The Story
Why it exists.
The beginning
Le Participe Passé translates to "the past participle", a grammatical term for an action completed, its consequences lingering. Serge Lutens and perfumer Christopher Sheldrake have worked together since 1992, creating a fragrance where cool herbal notes meet heavy resin, where clean citrus plays against sticky caramel, where angular sharpness meets an impassive warmth. The name suggests something finished yet still reverberating, a choice made, a consequence earned. The fragrance walks a line between opposing forces, the herbal and the sweet, the clean and the sticky, each element holding its ground against the others. It's a composition that demands attention, that asks you to lean in and parse its contradictions rather than retreating to something easier.

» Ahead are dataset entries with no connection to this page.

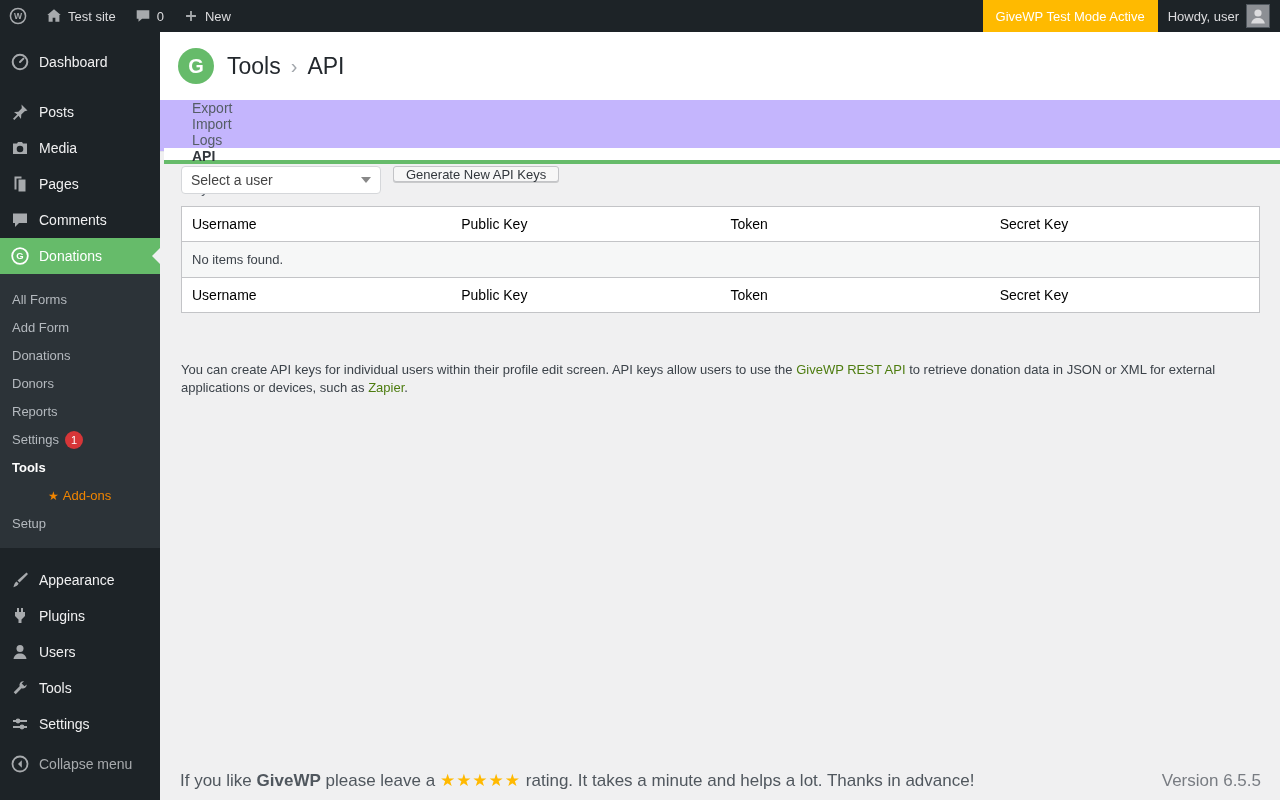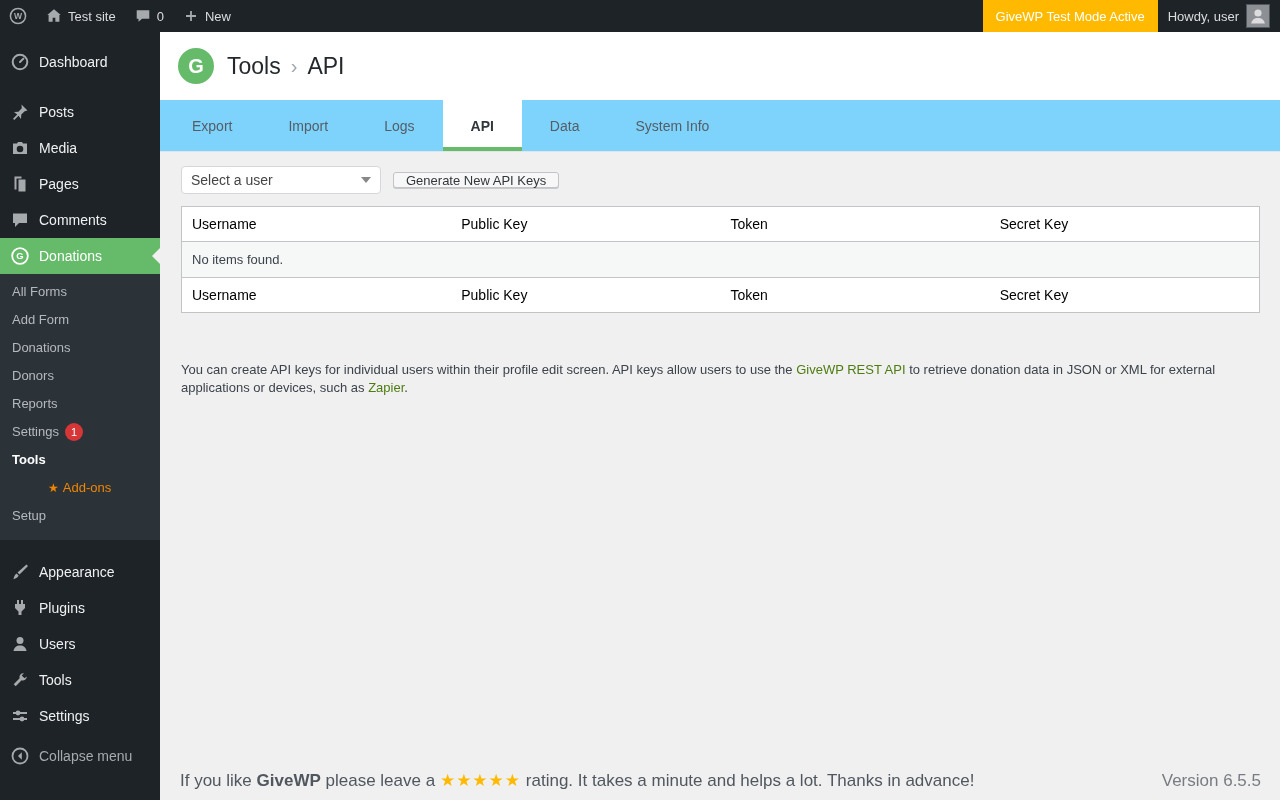--- a/index.html
+++ b/index.html
@@ -47,7 +47,7 @@
   .page-title { font-size:23px; color:#23282d; display:flex; align-items:center; gap:10px; }
   .crumb-sep { color:#a0a5aa; font-size:20px; }
 
-  .tabs { height:52px; background:#7dd3fc; border-bottom:1px solid #e2e4e7; display:flex; align-items:stretch; padding-left:4px; }
+  .tabs { height:52px; background:#c4b5fd; border-bottom:1px solid #e2e4e7; display:flex; align-items:stretch; padding-left:4px;flex-direction:column; }
   .tab { display:flex; align-items:center; padding:0 28px; font-size:14px; color:#555d66; cursor:pointer; }
   .tab.active { background:#fff; color:#32373c; font-weight:bold; box-shadow:inset 0 -4px 0 0 #66bb6a; }
 

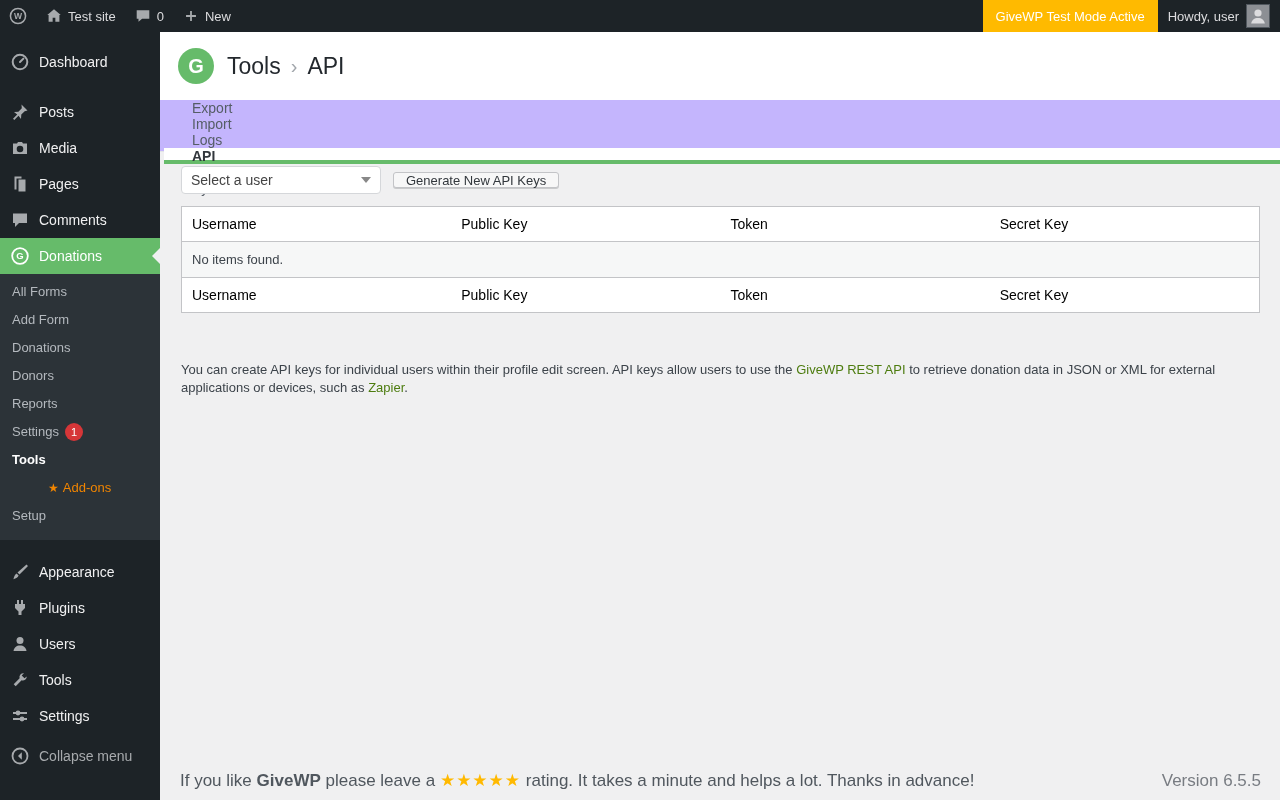--- a/index.html
+++ b/index.html
@@ -52,7 +52,7 @@
   .tab.active { background:#fff; color:#32373c; font-weight:bold; box-shadow:inset 0 -4px 0 0 #66bb6a; }
 
   .main-body { padding:14px 20px 0 21px; }
-  .api-toolbar { display:flex; align-items:center; gap:12px; margin-bottom:12px; }
+  .api-toolbar { display:flex; gap:12px; margin-bottom:12px; }
   .user-select { width:200px; height:28px; background:#fff; border:1px solid #d5d7da; border-radius:4px;
     display:flex; align-items:center; justify-content:space-between; padding:0 9px; font-size:14px; color:#444; cursor:pointer; }
   .sel-arrow { width:0; height:0; border-left:5px solid transparent; border-right:5px solid transparent; border-top:6px solid #888; }

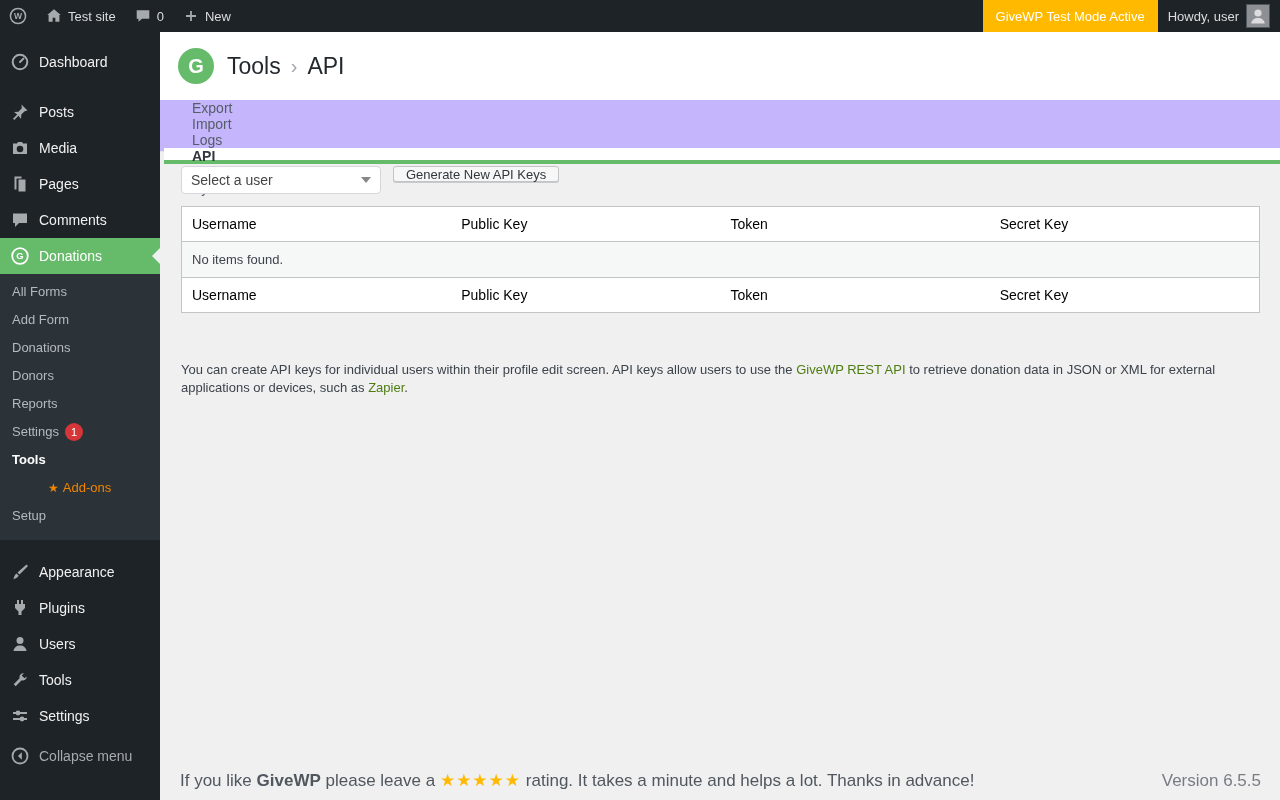--- a/index.html
+++ b/index.html
@@ -29,7 +29,7 @@
   .menu-item.active .mi { color:#fff; }
   .menu-item.active::after { content:""; position:absolute; right:0; top:50%; margin-top:-8px;
     border:8px solid transparent; border-right-color:#f0f0f1; }
-  .submenu { background:#2c3338; padding:4px 0 10px; }
+  .submenu { background:#2c3338; padding:12px 0 10px; }
   .submenu-item { padding:5px 12px; line-height:18px; font-size:13px; color:#b4b9be; cursor:pointer; }
   .submenu-item.current { color:#fff; font-weight:bold; }
   .submenu-item.addons { color:#f18500;margin-left:36px; }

The base anchors everything: Egyptian balsam and resins creating that impassive weight reviewers describe. Caramel adds warmth, cumin brings an animalic edge, patchouli grounds it in earth. The combination of sweet burnt sugar against savory leather creates the kind of tension that either captivates or overwhelms, depending on how much you spray. One spray is the answer. The longevity is above-average, and this is a fragrance that projects well and lingers on skin for extended wear. It's built for those who understand that more is not always better.
The evolution
The opening hits sharp: artemisia's cool green bite alongside bergamot's citrus brightness. Clean, almost clinical, the kind of coolness that makes you lean in. Then the heart arrives, fruity notes and black pepper softening the herbal edge, introducing warmth without surrendering it. But it's the base where this fragrance becomes itself. Caramel floods in, burnt sugar, thick and unapologetic. Leather follows, then cumin, then patchouli, all wrapped in resins that don't let go. The drydown isn't a fade. It's a settling: warm, close, intimate. The projection continues for hours, and the scent remains present on fabric long after application.
Cultural impact
Released in 2018, Le Participe Passé has drawn strong reactions from the fragrance community. Reception centers on its intensity: the burnt caramel sweetness against the animalic cumin-leather base creates something polarizing, either a triumph or too much. French-language reviews call it "un chaudron épicé" (a spicy cauldron), noting its notable projection and longevity. Those who connect with it tend to love it; those who don't find the sweetness overwhelming. One spray is the consistent advice from experienced wearers.